For almost as long as I can remember it has been fashionable for Australians who write books to criticise Australia, often with good reason. There is nothing wrong with criticism, because without criticism nothing improves, and without criticism not many books would be written.
But the battle between critics and standard bearers has become embedded in political debate, and in the so-called culture wars. So people who criticised Australia were easy to identify as being left-wing inner city elites, while those who cheered for her were right-wing outer-suburban or rural yokels.
In the last twelve months we have seen a change. Partly this is a result of Australia's undeniable economic success and partly a result of the need to stake a claim of competency for the Rudd and Gillard governments.
This change in intellectual mood, assuming it is sustained, promises to erase some of the friction between high and low culture in Australia, moving elites closer to the masses, and hopefully moving Australia forward in the process.
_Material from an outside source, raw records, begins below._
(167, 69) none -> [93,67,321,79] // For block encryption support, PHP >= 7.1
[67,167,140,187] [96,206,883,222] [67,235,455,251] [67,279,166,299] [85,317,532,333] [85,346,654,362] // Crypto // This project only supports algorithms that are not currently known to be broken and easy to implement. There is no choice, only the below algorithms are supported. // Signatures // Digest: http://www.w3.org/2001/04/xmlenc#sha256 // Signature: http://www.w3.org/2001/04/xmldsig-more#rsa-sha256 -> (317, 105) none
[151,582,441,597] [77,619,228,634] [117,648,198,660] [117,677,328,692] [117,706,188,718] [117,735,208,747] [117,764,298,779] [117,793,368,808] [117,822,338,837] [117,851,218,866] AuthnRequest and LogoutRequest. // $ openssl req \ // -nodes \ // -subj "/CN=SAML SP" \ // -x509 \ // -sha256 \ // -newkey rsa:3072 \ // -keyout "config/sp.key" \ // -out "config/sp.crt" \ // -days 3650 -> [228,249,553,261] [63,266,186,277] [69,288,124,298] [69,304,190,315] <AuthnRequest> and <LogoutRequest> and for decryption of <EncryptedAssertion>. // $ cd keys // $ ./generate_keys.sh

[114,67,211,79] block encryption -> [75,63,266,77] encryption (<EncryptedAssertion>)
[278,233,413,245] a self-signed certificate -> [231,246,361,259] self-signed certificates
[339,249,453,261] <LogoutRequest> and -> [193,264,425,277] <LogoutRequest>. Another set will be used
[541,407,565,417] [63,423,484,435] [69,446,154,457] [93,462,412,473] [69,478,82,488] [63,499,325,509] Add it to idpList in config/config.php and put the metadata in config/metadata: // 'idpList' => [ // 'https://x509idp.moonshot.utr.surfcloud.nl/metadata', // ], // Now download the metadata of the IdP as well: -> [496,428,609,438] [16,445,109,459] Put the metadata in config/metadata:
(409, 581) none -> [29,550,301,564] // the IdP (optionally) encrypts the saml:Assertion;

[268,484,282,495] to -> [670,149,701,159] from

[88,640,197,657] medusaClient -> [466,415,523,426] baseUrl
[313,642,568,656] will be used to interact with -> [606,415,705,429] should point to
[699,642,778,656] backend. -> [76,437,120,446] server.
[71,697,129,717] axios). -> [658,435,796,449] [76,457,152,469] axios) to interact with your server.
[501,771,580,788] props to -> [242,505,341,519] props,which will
The first book in this new genre was Peter Hartcher's Sweet Spot, a book I found so significant that On Line Opinion carried two reviews of it – one by Professor Ian Harper and one by me.
My most severe criticism of Hartcher's product was that it lacked graphs, tables and footnotes to support the meat that it served up.
So I was looking forward to reading the next book on this theme, which must have been conceived around the same time as Hartcher's, written by George Megalogenis – The Australian Moment: How We Were Made for These Times.
Megalogenis writes for The Australian newspaper positioning himself as the in-house curmudgeon who takes a serious look at the facts, including in particular the numerical facts, to tell his colleagues and the world how they have got it wrong.
At the very least I expected some graphs.
I was disappointed, not only by the lack of graphs and tables, but by the quality of the analysis.
George is definitely in the Labor cheer squad, so what could have been a good tour through the last 30 years of Australian economic history, becomes subtly slanted so that it isn't an accurate guide to what happened at all.
Worse, there is a lack of care in the writing and an urge to impose grand themes which don't actually exist.